Best Things to Create Happy Marriage
Great Tips to Create Happy Marriage Relationship
Best Things to Create Happy Marriage
·
Calm yourself if necessary to be able
to hear each other
When
we hit a collision in communication, we can get stuck because of the way we
understand the other person's behavior. Sometimes our partner's behavior feels
like an attack (because they are angry or upset), or we think they don't care
what we want (when we face resistance and obstruction). ۔ Take some time to
calm down and return to your heart and your love for each other. Then look at
the subject again from this quiet place.
·
Get curious about the emotions behind
the desire or need
Curiosity
prevents you from making false assumptions about your partner's motivation. For
example, a couple blocks the road about how to spend their next vacation. The
wife wants to see her parents as usual, but her husband says he does not want
to see them this year. If the wife turns to curiosity instead of being
defensive and anxious, she can discover something new.
·
When a conflict arises, try to
understand what is really important to each of you
Many
times, we assume that we know what is important to each other, but we are often
wrong.

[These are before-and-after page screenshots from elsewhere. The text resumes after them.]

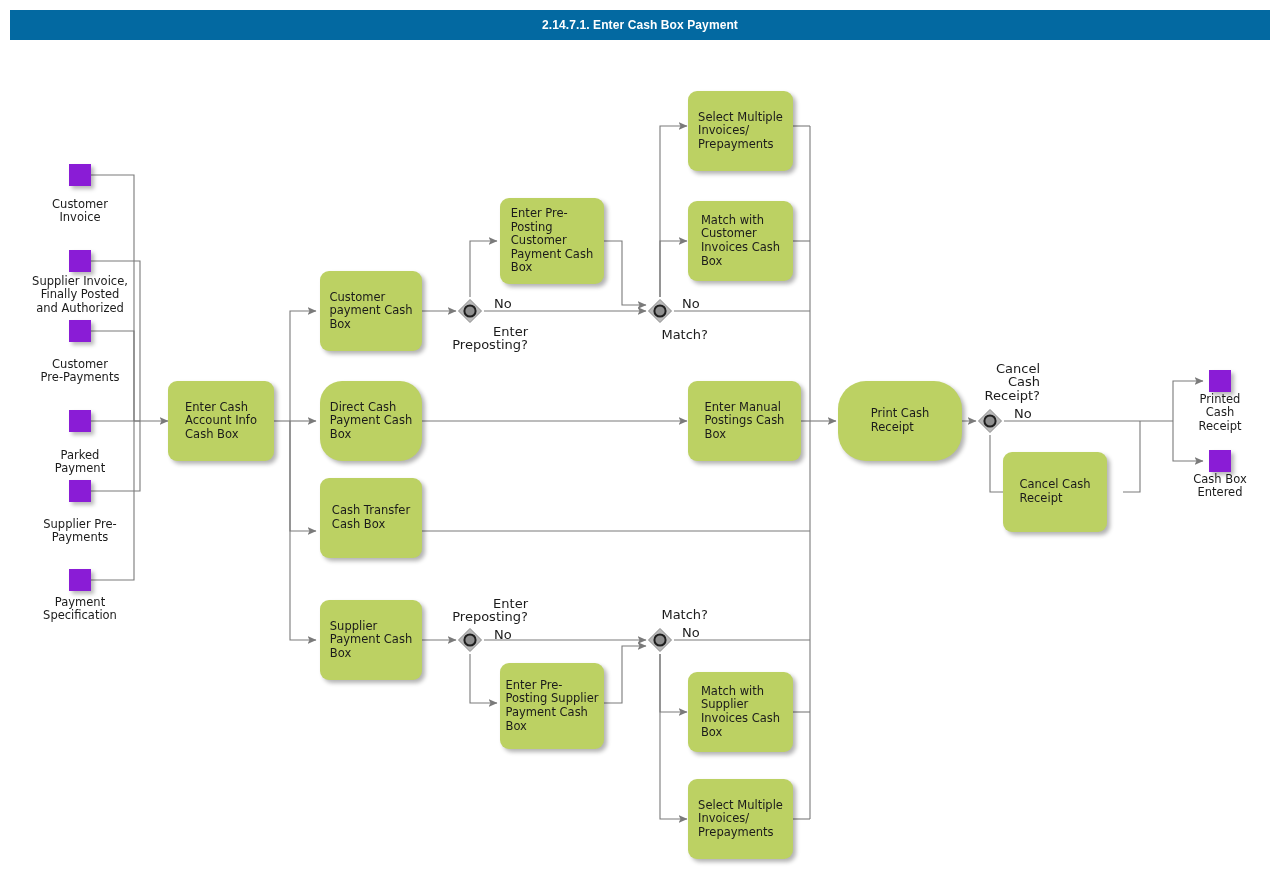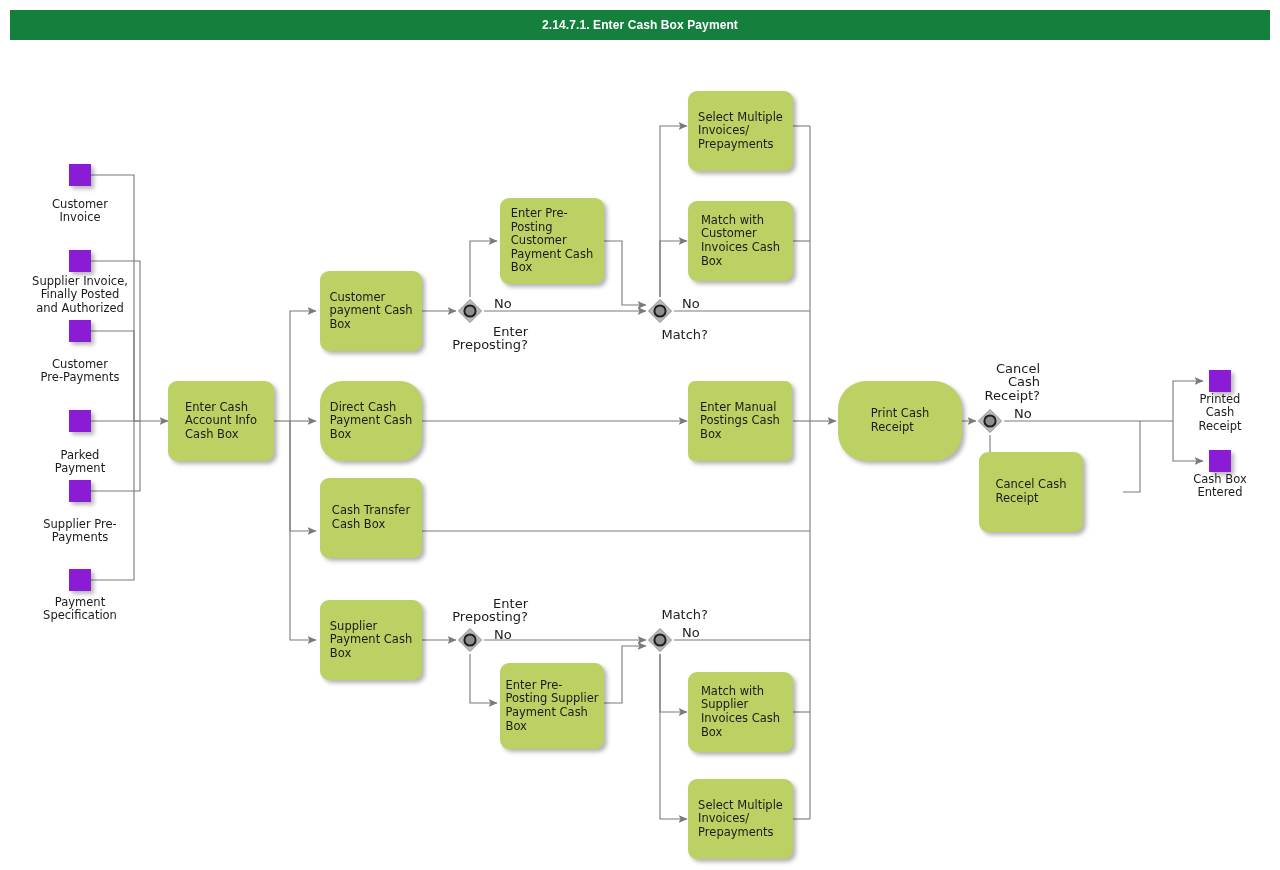"2.14.7.1. Enter Cash Box Payment" .titlebar { background: #15803d -> #0369a1 }
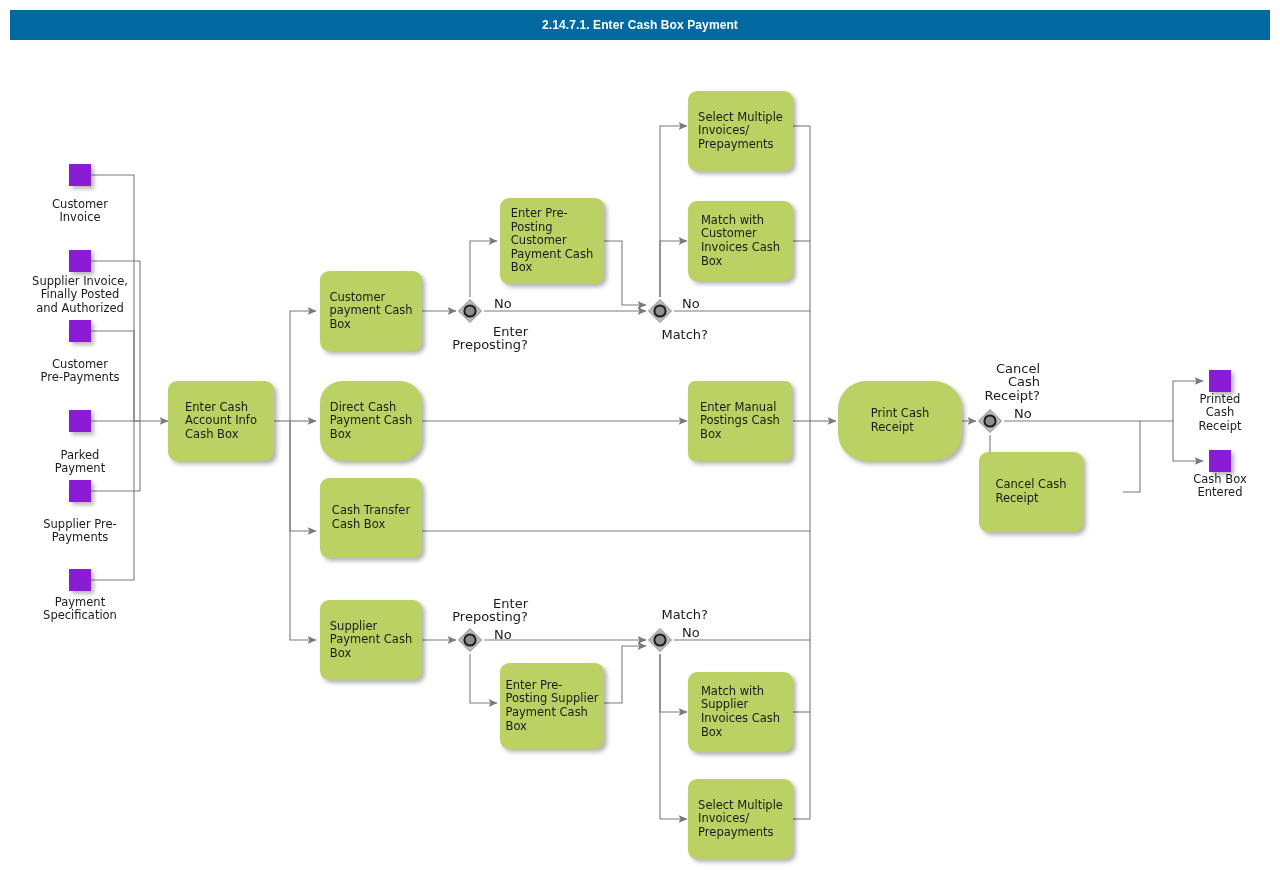"Enter Manual" div.act { border-radius: 7px -> none; width: 104px -> 113px }
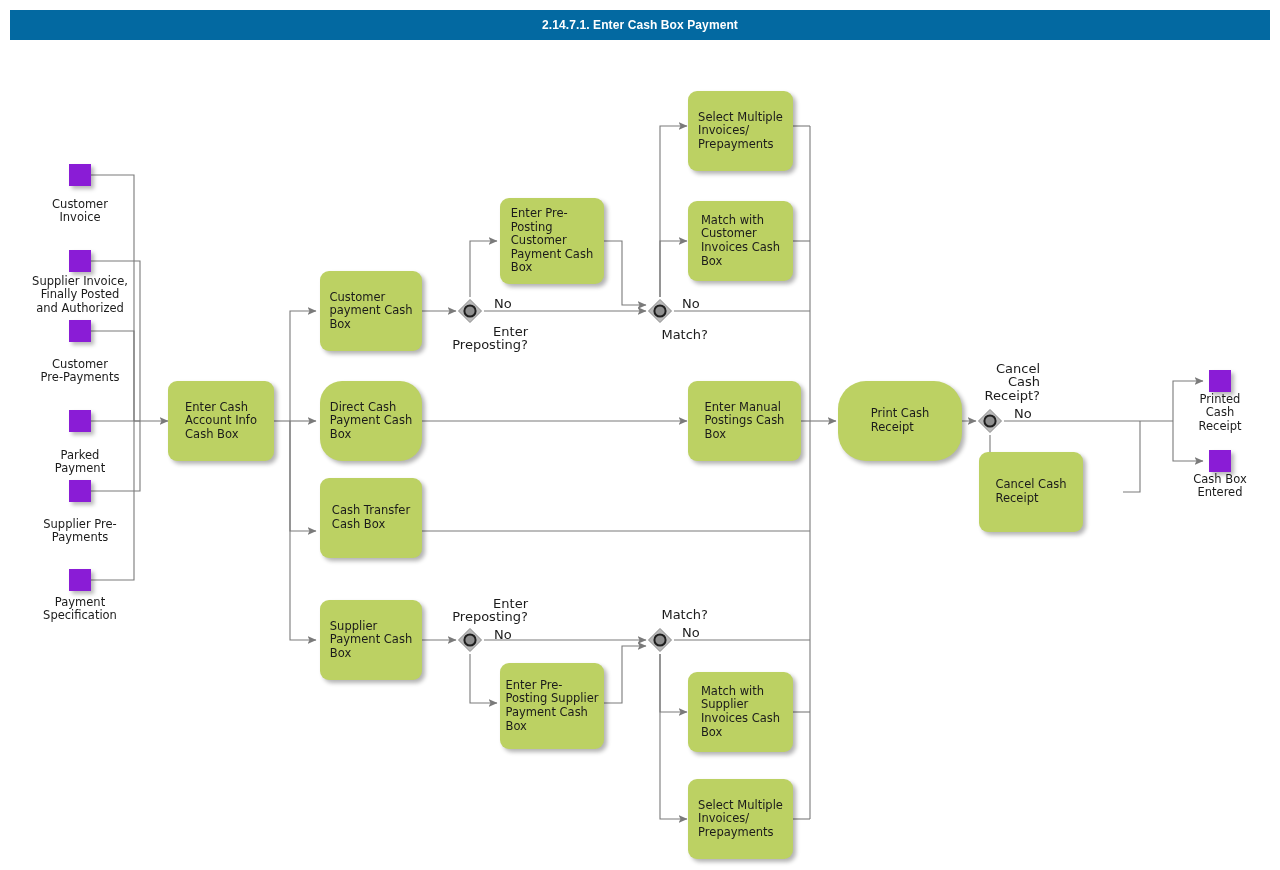"Cancel Cash" div.act { left: 979px -> 1003px }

If your partner talks about buying a Jeep, it may not be the real Jeep
as it represents freedom and adventure. If your partner wants to buy a brand-new
set of living room furniture, what she really wants can be the fun of being
creative that she loses the interior design job she gave up. Ask open-ended
questions that lead to meaningful dialogue and happy resolutions.
·
Move from "I" to
"We"
When
we move from "I" to "we" we find a whole new way of living
together. It is no longer about "selfishness" that tends to
compromise. It's about "our desire", where we create a daily
experience that transcends a habit of conversation and becomes one of
discovery. We look at things with a mindset that keeps us alert to
opportunities to ensure that each of us is thriving within the relationship.
·
Compromise with your words
There
was a time in my marriage when we were raising three young children and
our budget was very tight. Due to financial constraints, we chose to go out
only once a month. We were trying to plan for our next date (within a certain
budget). My husband really wanted to go to a special movie, but I wanted to go
to my favorite restaurant for a great meal.